Analysis of IgG Antibody Subtype Variation in Quarter Horse Foals Following Vaccination With West Nile Virus Vaccine

Open Access
Smith, Lauren Olivia
Area of Honors:
Veterinary and Biomedical Sciences
Bachelor of Science
Document Type:
Thesis Supervisors:
  • Suzanne Myers, Thesis Supervisor
  • Arthur Hattel, Thesis Supervisor
  • Lester C Griel Jr., Honors Advisor
  • west nile
  • antibody
  • IgG
  • foals
  • subtyping profiles
Currently, the only significant protection against West Nile Virus (WNV) infection in horses is through vaccination. There is a strong need to evaluate the current vaccines among each other for efficacy to determine optimum vaccination protocols. Subtyping antibody profiles may be crucial to understanding how to tailor commercially available vaccines to improve defense against WNV. Vaccines exhibiting particular subtype profiles may be more efficacious resulting in greater protection, a decreased need for multiple vaccinations, or both strategies. Serum antibody titers of 13 quarter horse foals vaccinated with two commercially available vaccines, an inactivated whole virus and a canarypox-vectored recombinant vaccine, were evaluated by ELISA to determine the subtypes of IgG stimulated by the vaccines and to evaluate the strength of the immune response.
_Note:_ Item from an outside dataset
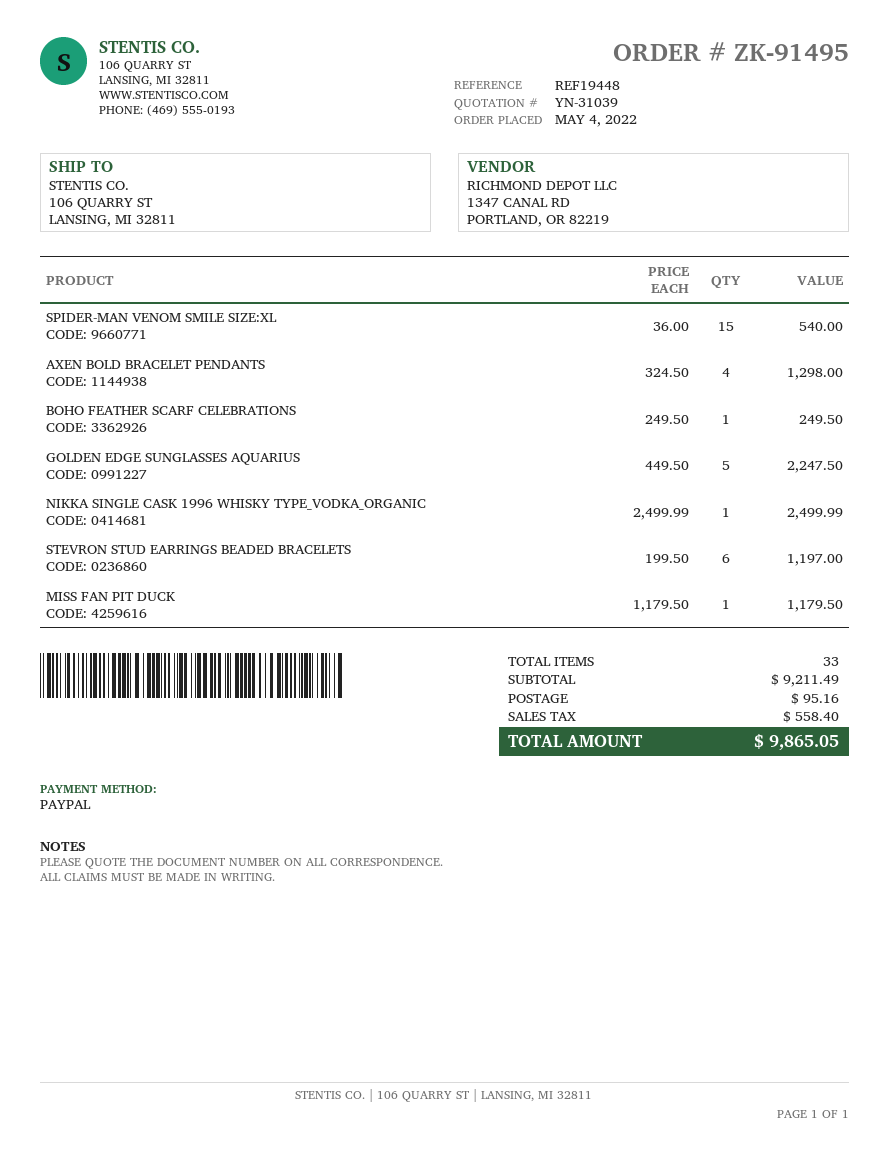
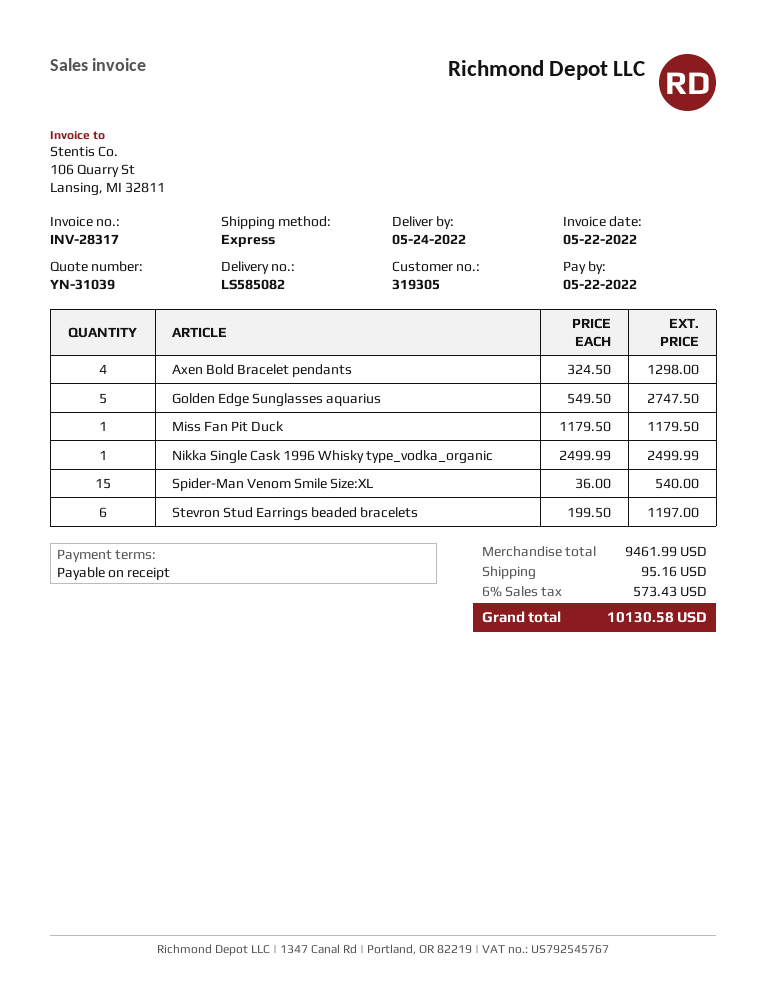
BOHO FEATHER SCARF CELEBRATIONS: 1 x 249.50 = 249.50 -> none
GOLDEN EDGE SUNGLASSES AQUARIUS: 5 x 449.50 = 2247.50 -> 5 x 549.50 = 2747.50
subtotal: 9211.49 -> 9461.99
tax: 558.40 -> 573.43
total: 9865.05 -> 10130.58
Inactivated whole virus vaccinated foals had increased antibody titers of the IgGb and IgGa subtypes in both primary and secondary immune responses. The recombinant vaccinated foals had increased antibody titers of IgGb, IgGa, and IgG(T) after a delay of approximately 8 weeks. The killed whole virus vaccine appeared to stimulate humoral immunity at the level of B-cell activation. The recombinant vaccine may stimulate immunity to WNV through T-cell activation and a delayed TH2 response which may then stimulate a memory cell response to WNV.